Dataset content =>
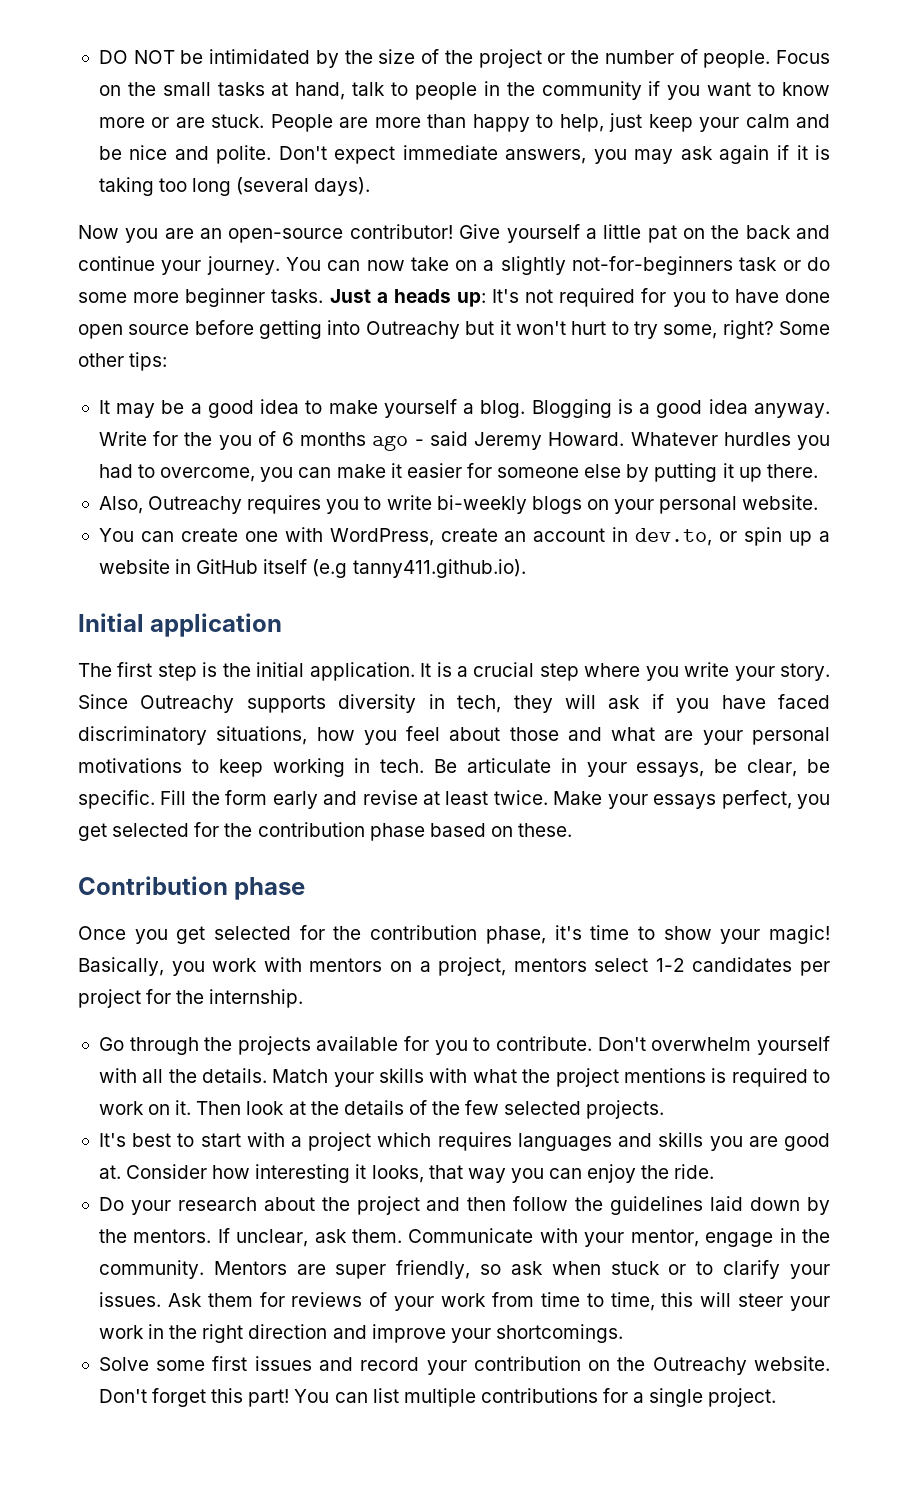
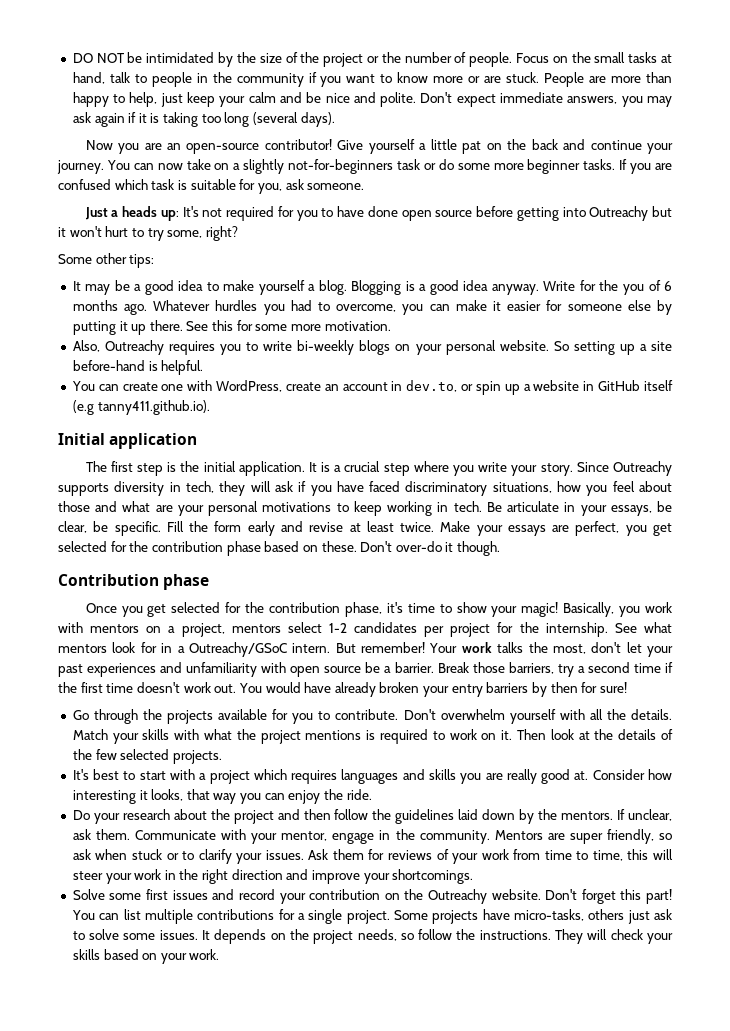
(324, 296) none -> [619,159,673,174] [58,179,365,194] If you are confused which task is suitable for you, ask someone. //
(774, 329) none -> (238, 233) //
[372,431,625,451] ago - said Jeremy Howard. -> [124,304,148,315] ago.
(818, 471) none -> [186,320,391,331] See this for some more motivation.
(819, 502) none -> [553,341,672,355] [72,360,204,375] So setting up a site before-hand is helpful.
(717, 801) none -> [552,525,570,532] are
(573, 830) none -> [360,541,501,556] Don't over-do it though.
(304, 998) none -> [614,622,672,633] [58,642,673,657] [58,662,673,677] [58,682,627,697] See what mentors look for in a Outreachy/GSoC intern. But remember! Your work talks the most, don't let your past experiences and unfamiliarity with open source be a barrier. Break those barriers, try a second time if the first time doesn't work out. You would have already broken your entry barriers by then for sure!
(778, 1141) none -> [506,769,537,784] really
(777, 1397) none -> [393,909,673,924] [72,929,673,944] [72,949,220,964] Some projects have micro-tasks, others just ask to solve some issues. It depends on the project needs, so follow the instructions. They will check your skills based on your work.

Work instructions => All of the entries, apart from the pictures, must be returned exactly.

Answer to this problem =>
(324, 296) none -> [619,159,673,174] [58,179,365,194] If you are confused which task is suitable for you, ask someone. //
(774, 329) none -> (238, 233) //
[372,431,625,451] ago - said Jeremy Howard. -> [124,304,148,315] ago.
(818, 471) none -> [186,320,391,331] See this for some more motivation.
(819, 502) none -> [553,341,672,355] [72,360,204,375] So setting up a site before-hand is helpful.
(717, 801) none -> [552,525,570,532] are
(573, 830) none -> [360,541,501,556] Don't over-do it though.
(304, 998) none -> [614,622,672,633] [58,642,673,657] [58,662,673,677] [58,682,627,697] See what mentors look for in a Outreachy/GSoC intern. But remember! Your work talks the most, don't let your past experiences and unfamiliarity with open source be a barrier. Break those barriers, try a second time if the first time doesn't work out. You would have already broken your entry barriers by then for sure!
(778, 1141) none -> [506,769,537,784] really
(777, 1397) none -> [393,909,673,924] [72,929,673,944] [72,949,220,964] Some projects have micro-tasks, others just ask to solve some issues. It depends on the project needs, so follow the instructions. They will check your skills based on your work.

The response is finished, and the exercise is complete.